Protagonista, nel ruolo di Carmen, era Clémentine Margaine, della quale confermiamo sostanzialmente quanto scritto di lei lo scorso anno. Il mezzosoprano francese possiede una vocalità notevole, corposa e calda, morbida, dalle belle sfumature bronzate soprattutto nei registri medio alti; il fraseggio attentamente curato contribuisce al suo approccio vocale analitico. Minor calore è emerso nel tratteggiare caratterialmente la bella zingara e il fuoco che ne dovrebbe alimentare la capacità seduttiva. Tuttavia l’aspetto attoriale si è dimostrato in netto miglioramento rispetto al passato, grazie anche al grande supporto di “sangue e passione” venutole dal podio, che l’ha saputa incalzare nei momenti giusti.

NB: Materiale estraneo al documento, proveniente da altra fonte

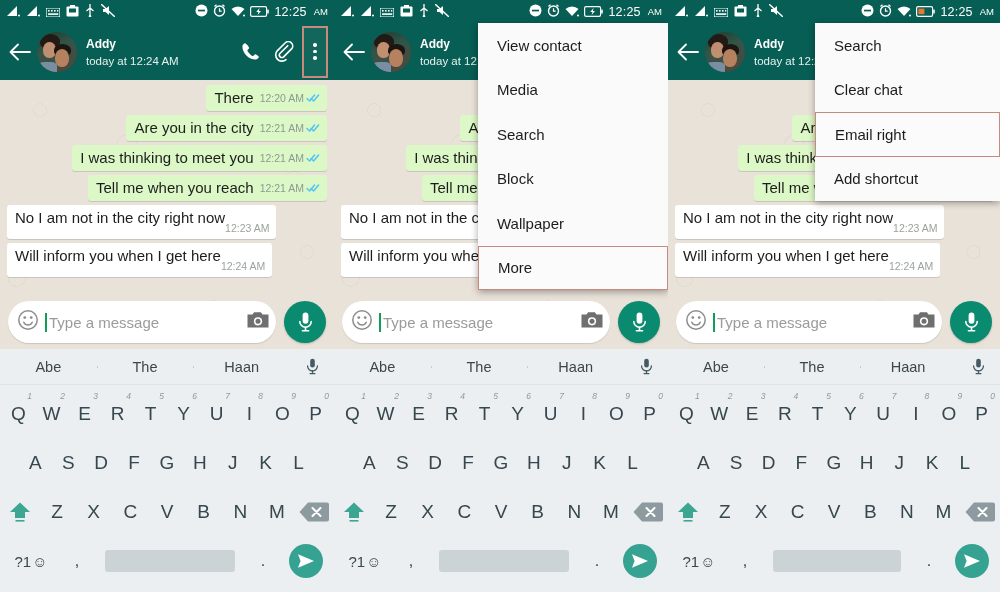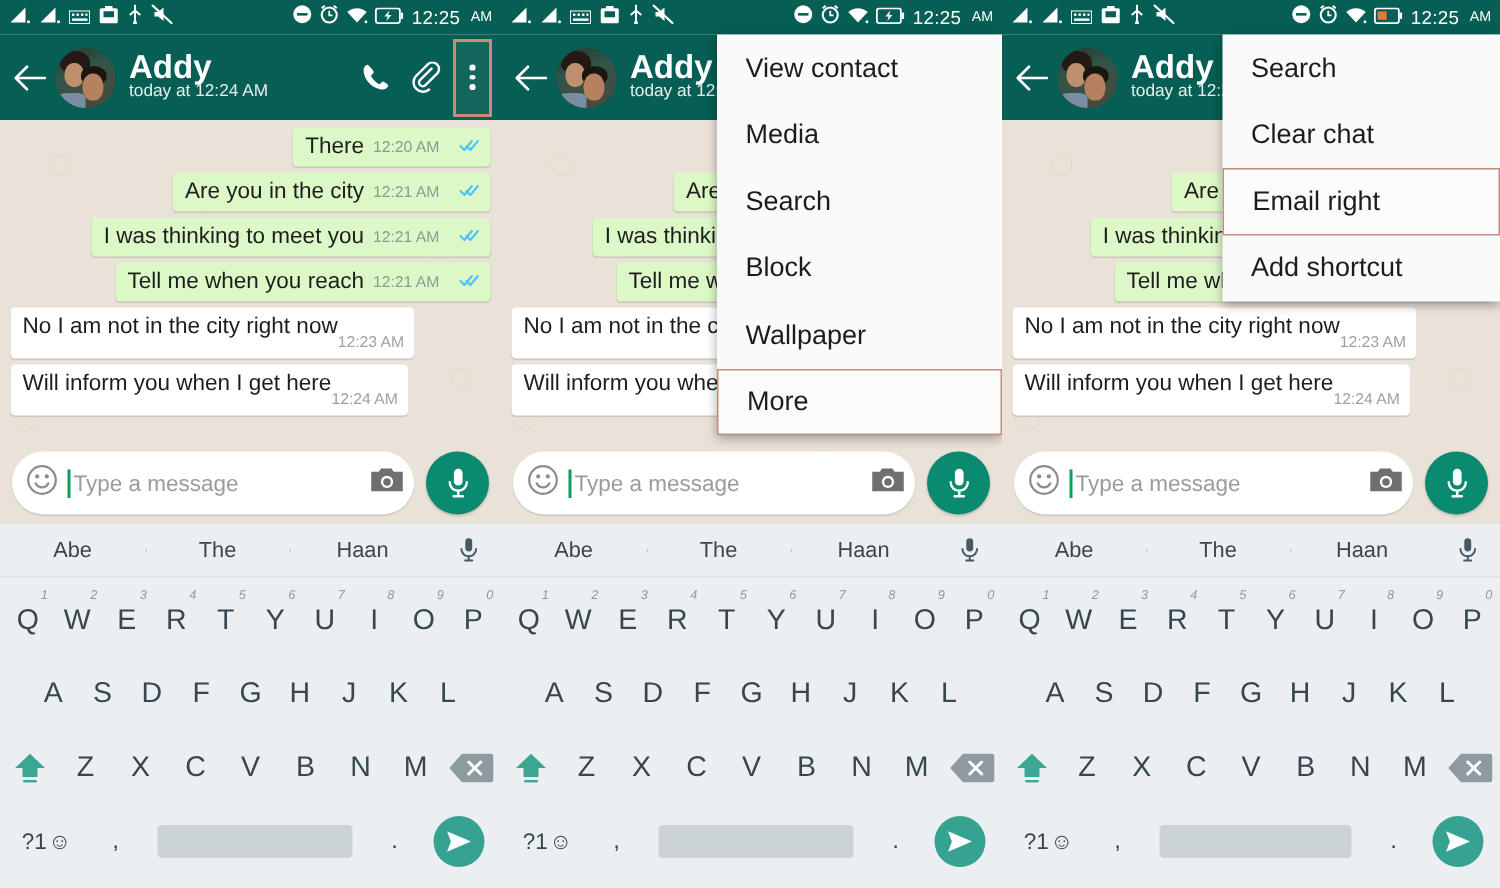--- a/index.html
+++ b/index.html
@@ -36,21 +36,21 @@
     width: 40px; height: 40px; border-radius: 50%; overflow: hidden; flex: none;
     margin-left: 1px; position: relative; background: #2f4a3c;
   }
   .avatar .av-sky { position:absolute; inset:0; background:linear-gradient(160deg,#1f3b2f 0%, #32554a 40%, #50463a 100%); }
   .avatar .av-hair { position:absolute; left:3px; top:2px; width:20px; height:15px; border-radius:50% 50% 40% 40%; background:#241a15; }
   .avatar .av-f1 { position:absolute; left:6px; top:10px; width:13px; height:16px; border-radius:48% 48% 45% 45%; background:#c08f6f; }
   .avatar .av-f2 { position:absolute; left:18px; top:17px; width:14px; height:18px; border-radius:48% 48% 45% 45%; background:#b5815f; }
   .avatar .av-hair2 { position:absolute; left:17px; top:12px; width:17px; height:12px; border-radius:50% 50% 35% 35%; background:#1d1510; }
   .avatar .av-shirt { position:absolute; left:0px; bottom:0px; width:20px; height:10px; background:#7a8ea3; border-radius:40% 30% 0 0; }
   .title-wrap { margin-left: 9px; display: flex; flex-direction: column; justify-content: center; flex: 1; min-width: 0; }
-  .chat-name { color: #fff; font-size: 22px; font-weight: bold; line-height: 19px; white-space: nowrap; }
+  .chat-name { color: #fff; font-size: 12px; font-weight: bold; line-height: 19px; white-space: nowrap; }
   .chat-sub { color: #e7efec; font-size: 11.5px; line-height: 15px; white-space: nowrap; }
   .bar-actions { display: flex; align-items: center; gap: 2px; }
   .act-btn { width: 32px; height: 44px; display: flex; align-items: center; justify-content: center; }
   .overflow-btn { width: 26px; height: 52px; display:flex; align-items:center; justify-content:center; }
   .overflow-btn.selected { border: 2px solid #c98a7e; background: rgba(255,255,255,0.05); }
   .dot3 { display:flex; flex-direction:column; gap:3px; align-items:center; }
   .dot3 i { width:3.5px; height:3.5px; border-radius:50%; background:#fff; display:block; }
 
   
   .chat {
@@ -73,21 +73,21 @@
   .msg-row { display:flex; position:relative; z-index:1; margin-bottom: 4px; }
   .msg-row.out { justify-content: flex-end; }
   .msg-row.in { justify-content: flex-start; }
   .bubble {
     max-width: 95%; padding: 4px 7px 4px 8px; position: relative;
     box-shadow: 0 1px 0.5px rgba(0,0,0,.13); border-radius: 3px;
   }
   .bubble.out { background: #dcf8c6; display:flex; align-items:flex-end; gap:6px; }
   .bubble.in { background: #ffffff; display:flex; flex-direction:row; min-width: 172px; }
   .btext { font-size: 15px; color: #1d1d1d; line-height: 18px; white-space: nowrap; }
-  .bmeta { display:flex; align-items:center; gap:13px; flex:none; }
+  .bmeta { display:flex; align-items:center; gap:2px; flex:none; }
   .btime { font-size: 10.5px; color: #8c9a92; line-height: 14px; }
   .in .bmeta { align-self: flex-end; margin-top: 12px; }
   .in .btime { color: #9aa39e; }
   .ticks { display:inline-block; }
 
   
   .inputbar {
     height: 54px; background: #e9e2d9; display:flex; align-items:center;
     padding: 0 8px; gap: 8px; position: relative;
   }
@@ -139,21 +139,21 @@
 
   
   .menu {
     position: absolute; background: #fafafa; z-index: 30;
     box-shadow: 0 2px 7px rgba(0,0,0,.35);
   }
   .menu.m1 { left: 144px; top: 23px; width: 190px; }
   .menu.m2 { left: 147px; top: 23px; width: 185px; }
   .menu-item {
     height: 44.5px; display:flex; align-items:center; padding-left: 19px;
-    font-size: 18px; color: #1c1c1c;
+    font-size: 15px; color: #1c1c1c;
   }
   .menu-item.hl { border: 1.5px solid #c98a7e; background: #fbfbfb; }
 </style>
 </head>
 <body>
 
 <div class="screens">
 
   <div class="panel p1">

Non perfettamente a fuoco neppure il personaggio di Don José, dibattuto tra la tranquillizzante via che conduce verso Micaela, e l’impulso istintivo di possesso predatorio che lo acceca, spingendolo tra le braccia di Carmen. Il tenore britannico-italiano, l’astro in ascesa Freddie De Tommaso, ha convinto dal punto di vista canoro, con gli acuti luminosi e privi di forzature, e con la linea stilistica pulita e omogenea, vocalmente coinvolgente.
La migliore di questo cast, come da aspettative, si è rivelata Mariangela Sicilia una Micaela sinceramente innamorata, dolce e rassicurante, dalla voce splendidamente morbida, tornita ed elegante, e soprattutto intrisa di un carico interiore di emotività per cui la collochiamo tra le migliori Micaele mai udite in Arena.
A dividersi con lei lo scettro dell’eleganza, e del migliore del cast, Erwin Schrott, che ha donato nobiltà al torero Escamillo facendone una figura mai eccessiva e sinceramente innamorata della volubile Carmen. Il mezzo vocale del basso-baritono di Montevideo è un gioiellino utilizzato al meglio, con incisività e sensibilità, complice anche la presenza scenica.
Grande l’affiatamento, indispensabile, del quartetto formato da Jan Antem e Didier Pieri, i contrabbandieri Dancairo e Remendado, e da Cristin Arsenova e Sofia Koberidze, le amiche della protagonista, Frasquita e Mercédès. A completare appropriatamente il comparto vocale erano Giorgi Manoshvili e Christian Federici nei panni di Zuniga e Morales,
Carmen viene replicata per sole cinque recite, con diversi cast, fino al 6 settembre 2023.